Three field trials were conducted in Muchinshi stream to determine the molluscicidal potency of endod plant, Phytolacca dodecandra, obtained from Ichimpe plantation. The first trial was applied in 1991 using a high concentration extract of 150 ppm. The second trial was carried out in 1992 using a medium concentration of 75 ppm. In 1993 plant extract with a low concentration (37 5 ppm) was tested. Endod at 75 and 150 ppm reduced the snail population by 98% 24 hours after the application. At 37.5 ppm the snail mortality was 67%.

1. Introduction

Schistosomiasis or bilhartziosis is considered to be a public health problem in Zambia and effort is being made to control the disease. From a survey carried out in the Copperbelt (Shehata, unpubl.) and from literature (Boatin et al., 1985) it was shown that both Schistosomum haemotobium (urinary bilhartzia) and S. mansoni (intestinal type) are endemic in Zambia. The increase in human population and the opening of new irrigation areas have increased the need for continuing research to provide more effective and economical methods to control schistosomiasis. At present the application of molluscicides is considered to be the most promising and practical method of controlling the disease transmission.
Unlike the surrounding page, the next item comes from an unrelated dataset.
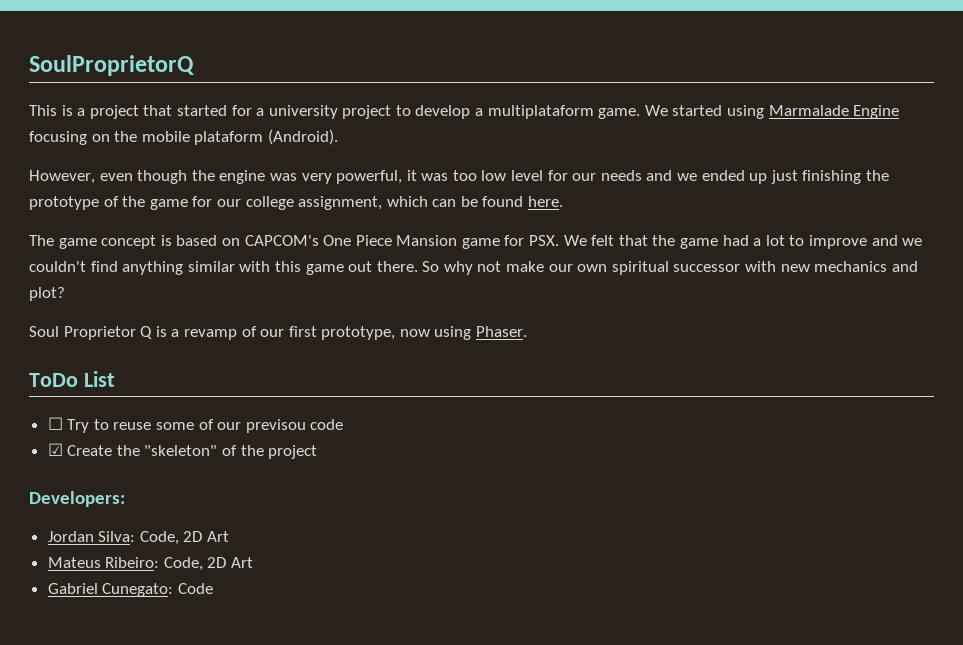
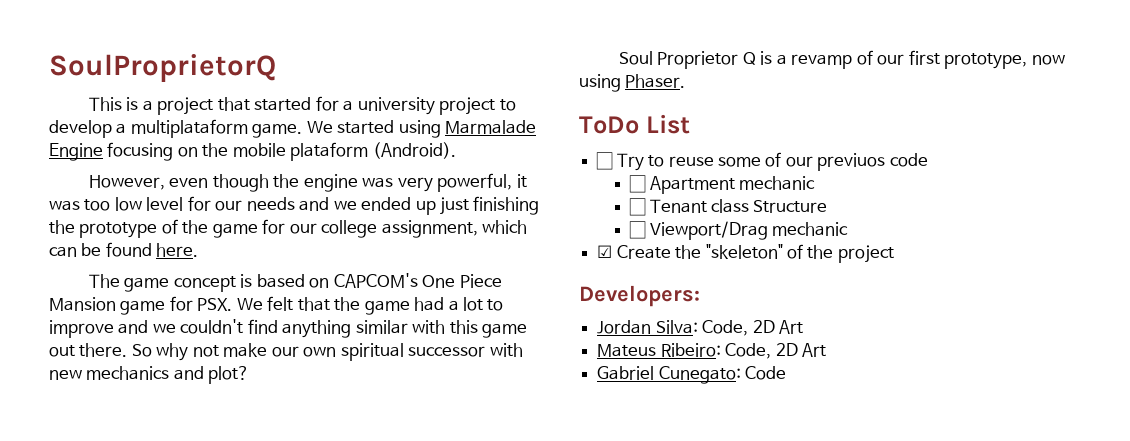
[245,419,306,433] previsou -> [817,153,886,171] previuos
(344, 424) none -> [629,175,816,194] [629,198,828,216] [629,221,849,240] // ☐ Apartment mechanic // ☐ Tenant class Structure // ☐ Viewport/Drag mechanic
The molluscucidal potency of the endod plant, Phytolacca dodecandra, has been documented by Lugt (1880) and a study has been undertaken in Zimbabwe about peoples' knowledge and practical use of this plant (Ndamba et al., 1989). The present study presents the results from field trials carried out in the Copperbelt Province of Zambia, where plant extract from endod was tested against the snail vectors of bilhartzia.

2. Materials and methods

2.1 Study area

Munchinshi is an area of about 75 km2 and is situated in the west part of Chingola district, 35 km on the Chingola/Solwezi road. This area was chosen because it has a comparatively high prevalence of both S. haematobium (34%) and S. mansoni (45%) and relatively high densities of the snail vectors Biomphalaria pfeifferi and Bulinus (Physiopsis) globusus in its water course. It also represents one of the virgin areas in Zambia in which no molluscicides or other control measures against the disease have been undertaken.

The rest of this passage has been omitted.